OMG I can't believe how good it feels to finally be really learning. I feel like I've just been yahooing around for the past four years. I do feel like I've learned a lot about horse behavior over the past four years and had a good foundation before finding this instructor, so the time wasn't wasted but WOW. Just WOW. All of you people who've had the benefit of good, knowledgeable instructors from day one are so blessed. I am so jealous of everybody who really knows how to ride.

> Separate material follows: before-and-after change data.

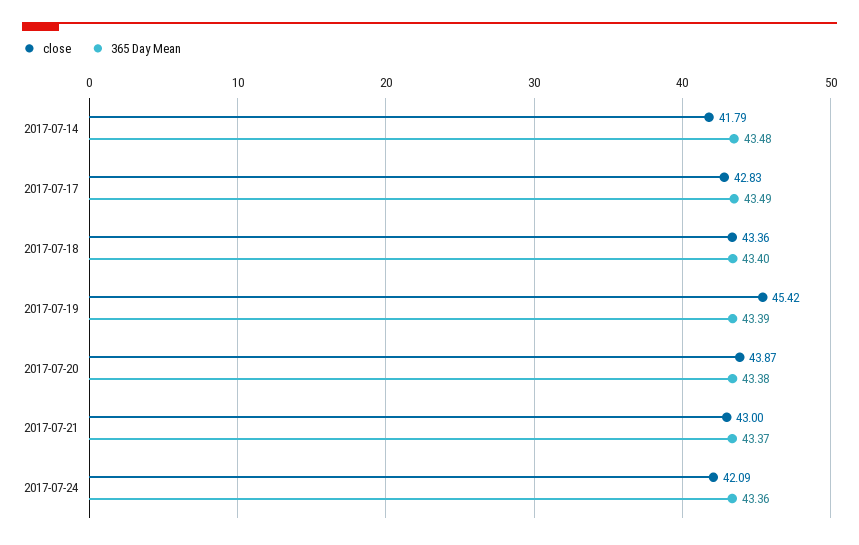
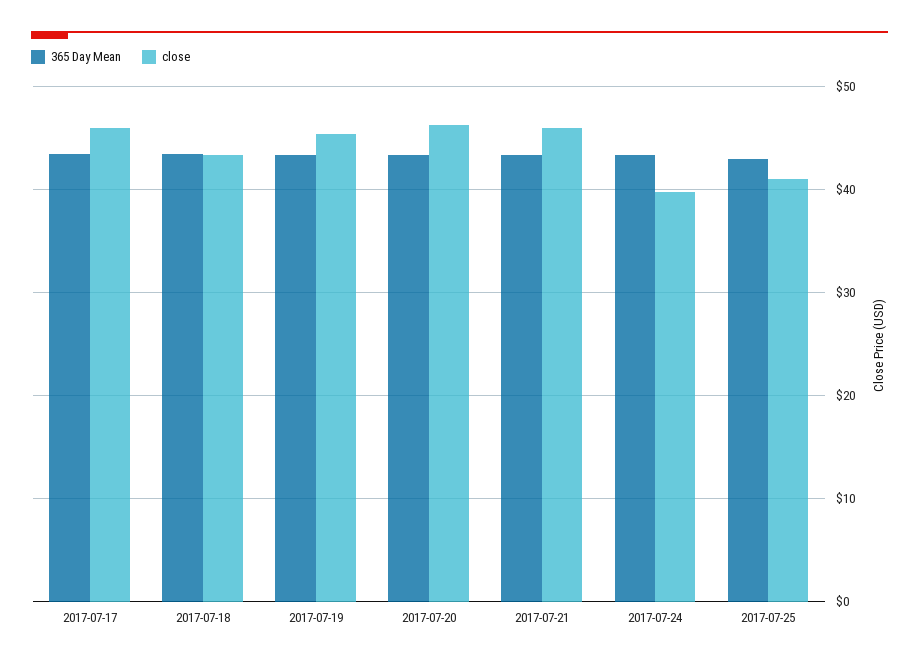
close, 2017-07-14: 41.79 -> none
365 Day Mean, 2017-07-14: 43.48 -> none
close, 2017-07-17: 42.83 -> 46
close, 2017-07-20: 43.87 -> 46
close, 2017-07-21: 43 -> 46
close, 2017-07-24: 42.09 -> 40
365 Day Mean, 2017-07-25: none -> 43
close, 2017-07-25: none -> 41

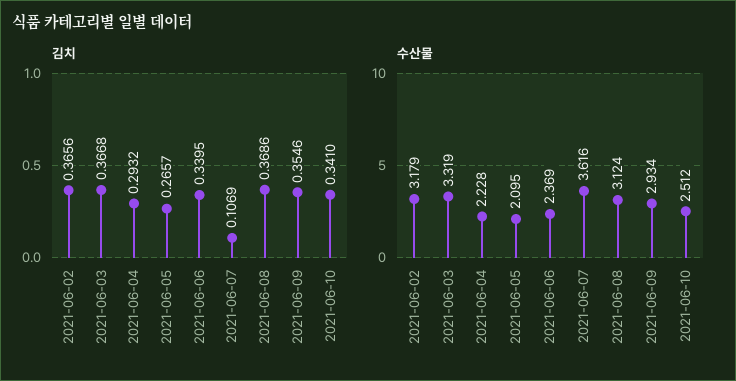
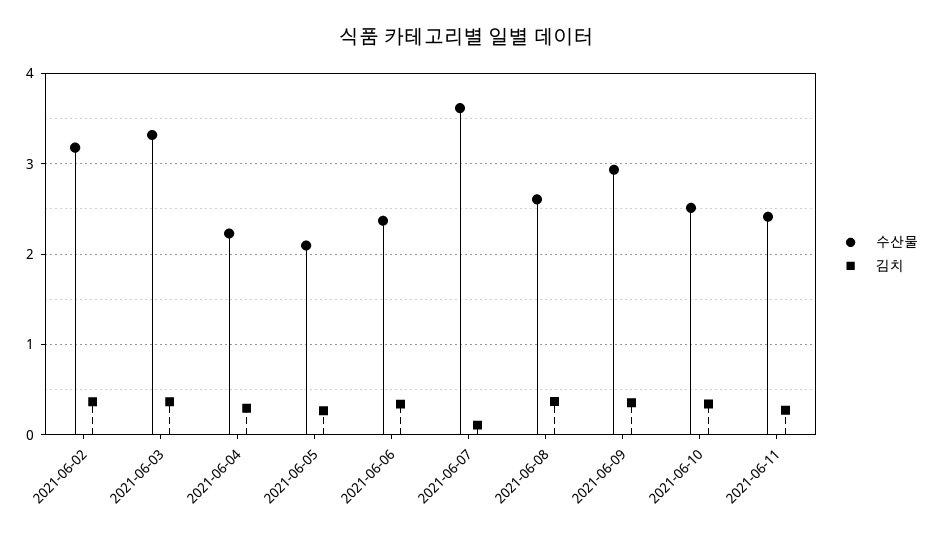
수산물, 2021-06-08: 3.124 -> 2.6
수산물, 2021-06-11: none -> 2.4
김치, 2021-06-11: none -> 0.3

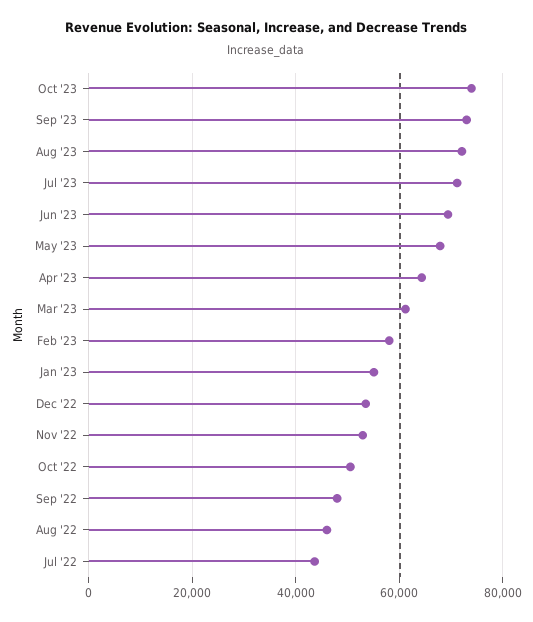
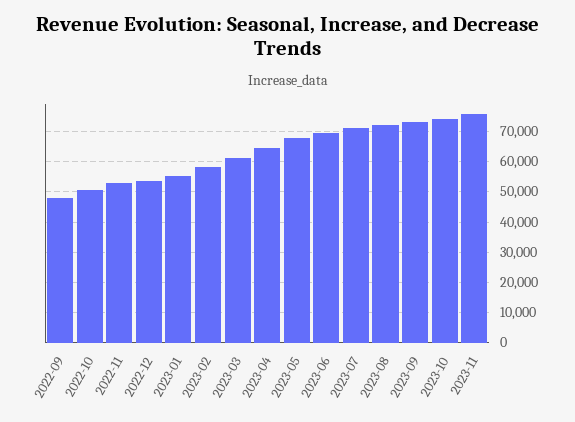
Aug '22: 46000 -> none
Jul '22: 44000 -> none
2023-11: none -> 76000

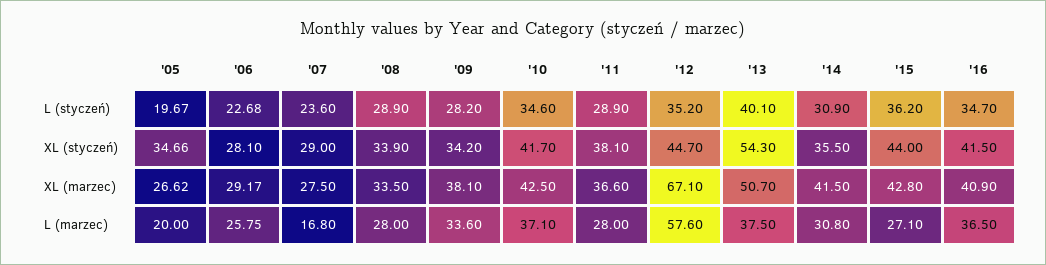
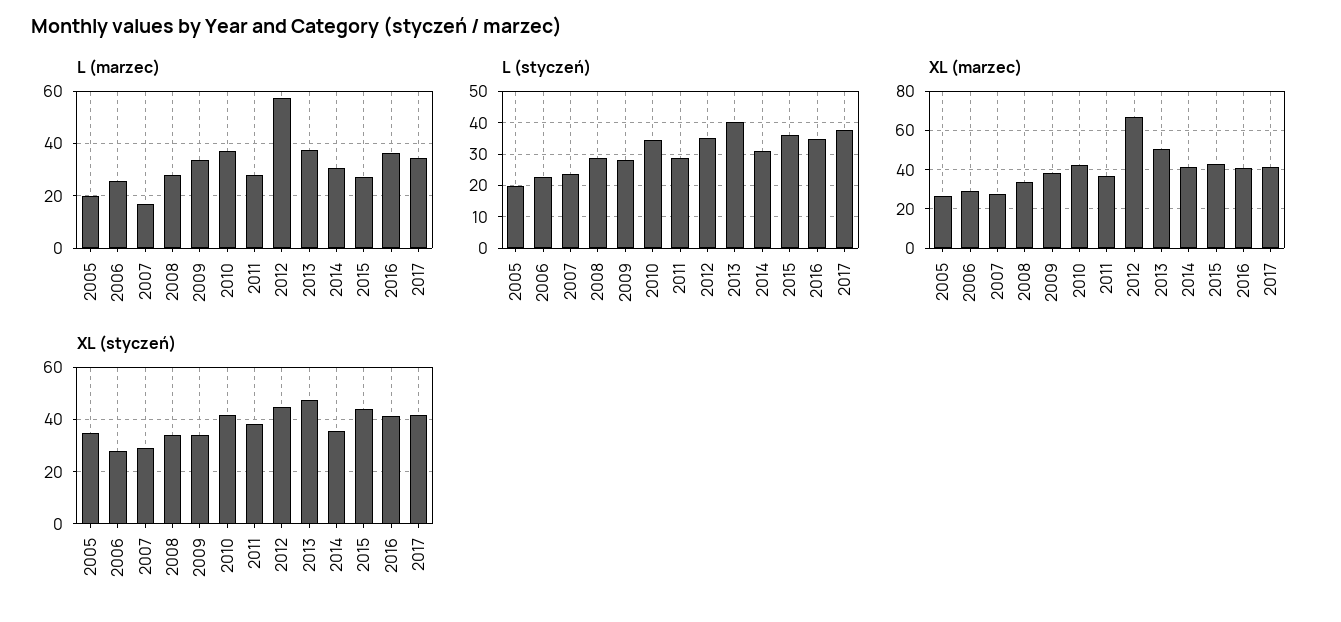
XL (styczeń), '13: 54.3 -> 47.5
L (marzec), 2017: none -> 35
L (styczeń), 2017: none -> 38
XL (marzec), 2017: none -> 40
XL (styczeń), 2017: none -> 42.5

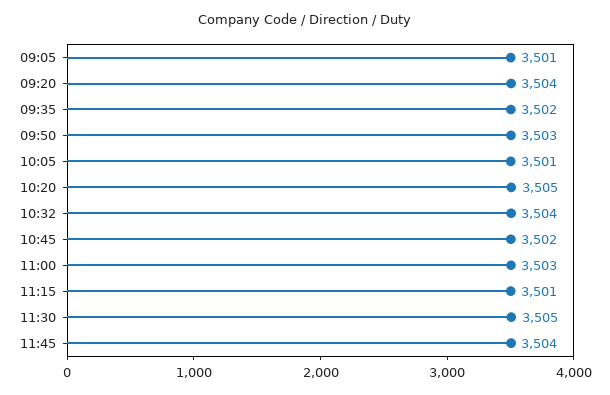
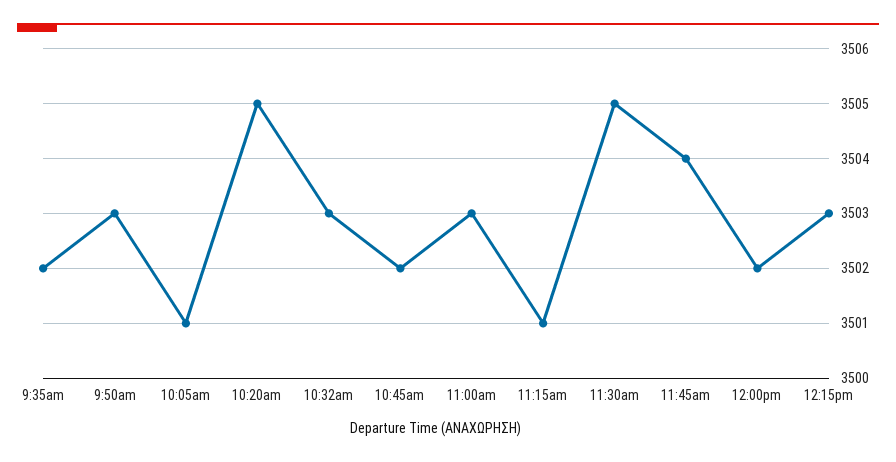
09:05: 3501 -> none
09:20: 3504 -> none
10:32: 3504 -> 3503
12:00pm: none -> 3502
12:15pm: none -> 3503

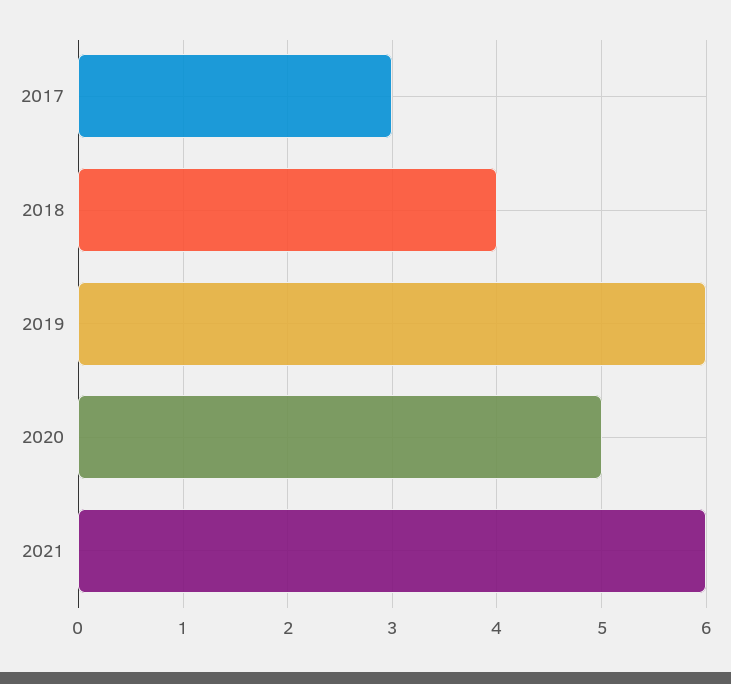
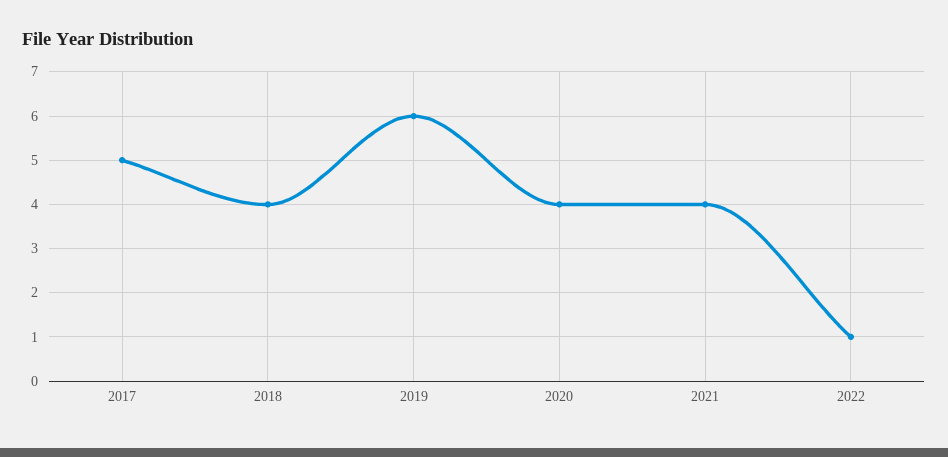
2017: 3 -> 5
2020: 5 -> 4
2021: 6 -> 4
2022: none -> 1

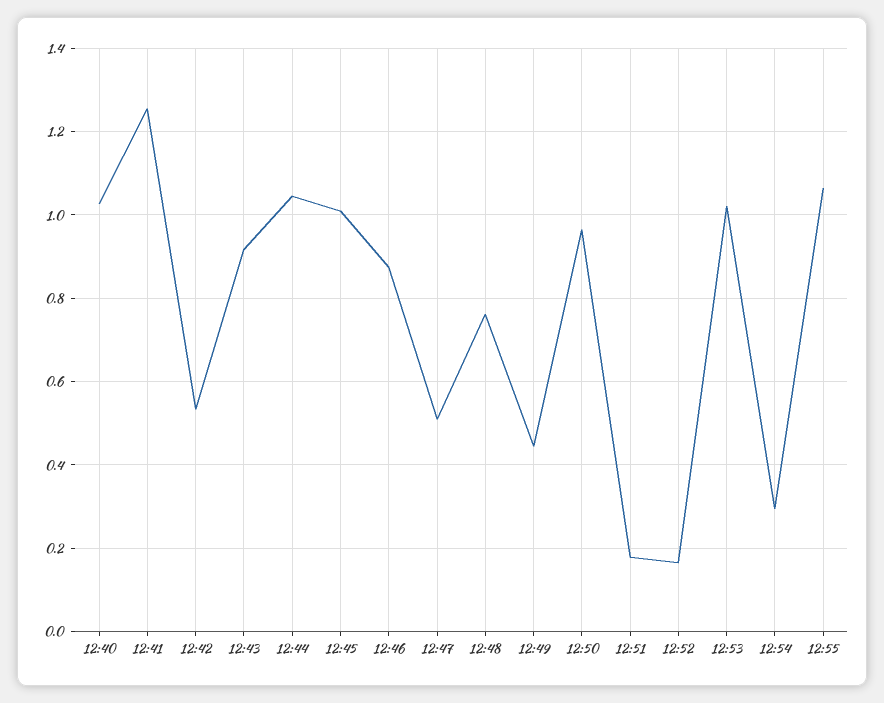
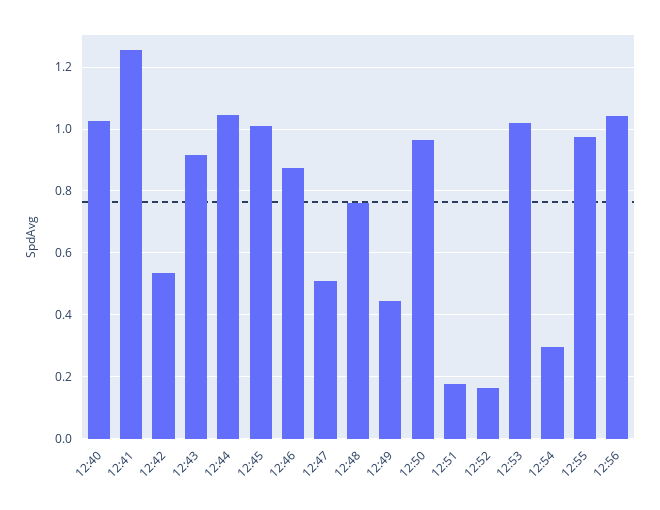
12:55: 1.06 -> 0.98
12:56: none -> 1.04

Ona and I totally went back to basics and started over at square one, so today was the first day trotting. Actually, I've done very little trotting on her in the past. Her trainer did, but not me. Her trainer used to tell me she had a trot like a pogo stick. Not so - AT ALL!! She has such a nice, smooth trot. I've never really been able to comfortably sit a trot on any other quarter horse. It feels like floating! I think she was bouncy for her trainer because she was on the small side and the trainer was very heavy and it was just a lot of work for Ona. I've learned to sit properly - my position was pretty good before but now I feel much more balanced and secure, and light. Ona is responding to me so much better now that I'm using my legs and seat first, before using my hands. Now that I'm quieter and my hands are quieter, she's more relaxed and free....and now that I'm being more consistent, she's doing everything I ask her to do. We had so much fun today. She truly seemed to be enjoying it! We just did little arena excercises and kept changing it up and then went on a trail ride with the instructor. We left her saddle and bridle there and will just be working on pivoting for the next few days until our next lesson. Once we get that down on both fronts and backs, we can learn to side pass woooooohoooooooo!

I think we've taken a couple of steps forward and will try not to be too bummed when we take a step back. What's that saying? Something like "when you take two steps forward and one step back, it's not a failure, it's a cha-cha?" Something like that.


----------



## newtrailriders (Apr 2, 2017)

We had a good lesson today but she was a lot more . . . "spirited" . . . than she was for the past two weeks. It didn't even occur to me until after the lesson was over that she's probably going into heat again. If I'd been on my own or with my husband and she was behaving the way she behaved today, I would have had a full-on panic attack, with flashbacks to my bad accident and the whole nine yards. I wish I could bring my instructor with me on every ride for the rest of my life. What am I ever going to do without her?


----------



## newtrailriders (Apr 2, 2017)

This thread has become a good tool for me to just review and track things. I imagine it's boring to the more experienced people because it's such basic stuff.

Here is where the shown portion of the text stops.